• _Exercise aim_: Say how many lines in this listing include the word "solid", with no other words in the reply.
Data in this exercise Block Start
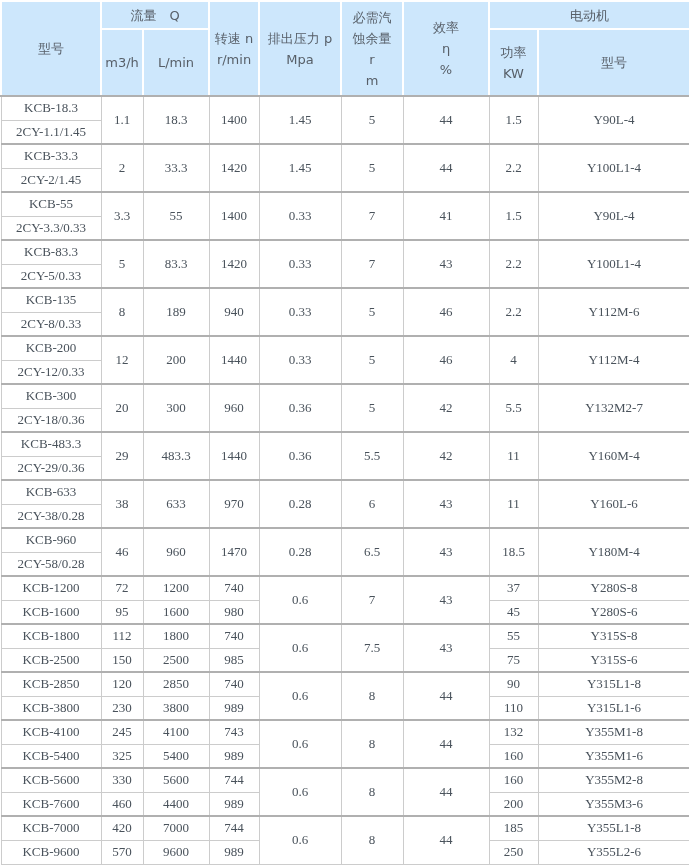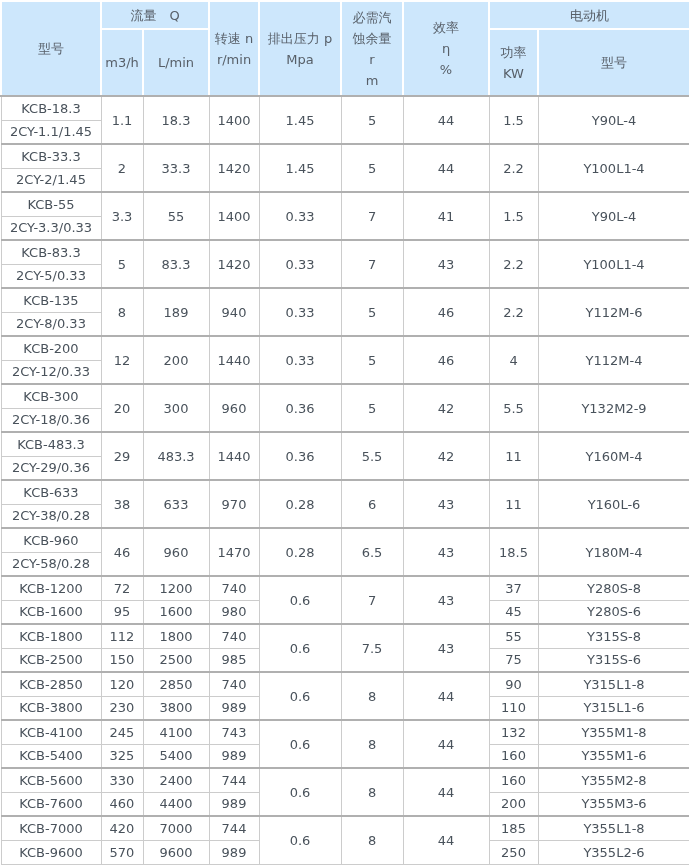--- a/index.html
+++ b/index.html
@@ -22,21 +22,21 @@
   thead th.bb{border-bottom:2px solid #b0b0b0;}
   
   tbody td{
     border:1px solid #cccccc;
     text-align:center;
     vertical-align:middle;
     padding:0;
     white-space:pre-line;
     line-height:normal;
   }
-  tbody tr{height:24px;}
+  tbody tr{height:24px;font-family:Liberation Serif, serif;}
   tbody tr.grp td{border-top:2px solid #b0b0b0;}
   tbody td.model{border-top-color:#d9d9d9;}
   tbody tr.grp td.model{border-top-color:#b0b0b0;}
 </style>
 </head>
 <body>
 
 <table class="spec">
   <colgroup>
     <col style="width:100px">
@@ -168,21 +168,21 @@
 
     <tr class="grp">
       <td class="model">KCB-300</td>
       <td rowspan="2">20</td>
       <td rowspan="2">300</td>
       <td rowspan="2">960</td>
       <td rowspan="2">0.36</td>
       <td rowspan="2">5</td>
       <td rowspan="2">42</td>
       <td rowspan="2">5.5</td>
-      <td rowspan="2">Y132M2-9</td>
+      <td rowspan="2">Y132M2-7</td>
     </tr>
     <tr>
       <td class="model">2CY-18/0.36</td>
     </tr>
 
     <tr class="grp">
       <td class="model">KCB-483.3</td>
       <td rowspan="2">29</td>
       <td rowspan="2">483.3</td>
       <td rowspan="2">1440</td>
@@ -302,21 +302,21 @@
       <td>325</td>
       <td>5400</td>
       <td>989</td>
       <td>160</td>
       <td>Y355M1-6</td>
     </tr>
 
     <tr class="grp">
       <td>KCB-5600</td>
       <td>330</td>
-      <td>2400</td>
+      <td>5600</td>
       <td>744</td>
       <td rowspan="2">0.6</td>
       <td rowspan="2">8</td>
       <td rowspan="2">44</td>
       <td>160</td>
       <td>Y355M2-8</td>
     </tr>
     <tr>
       <td>KCB-7600</td>
       <td>460</td>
Data in this exercise Block End
• _The completed task_: 3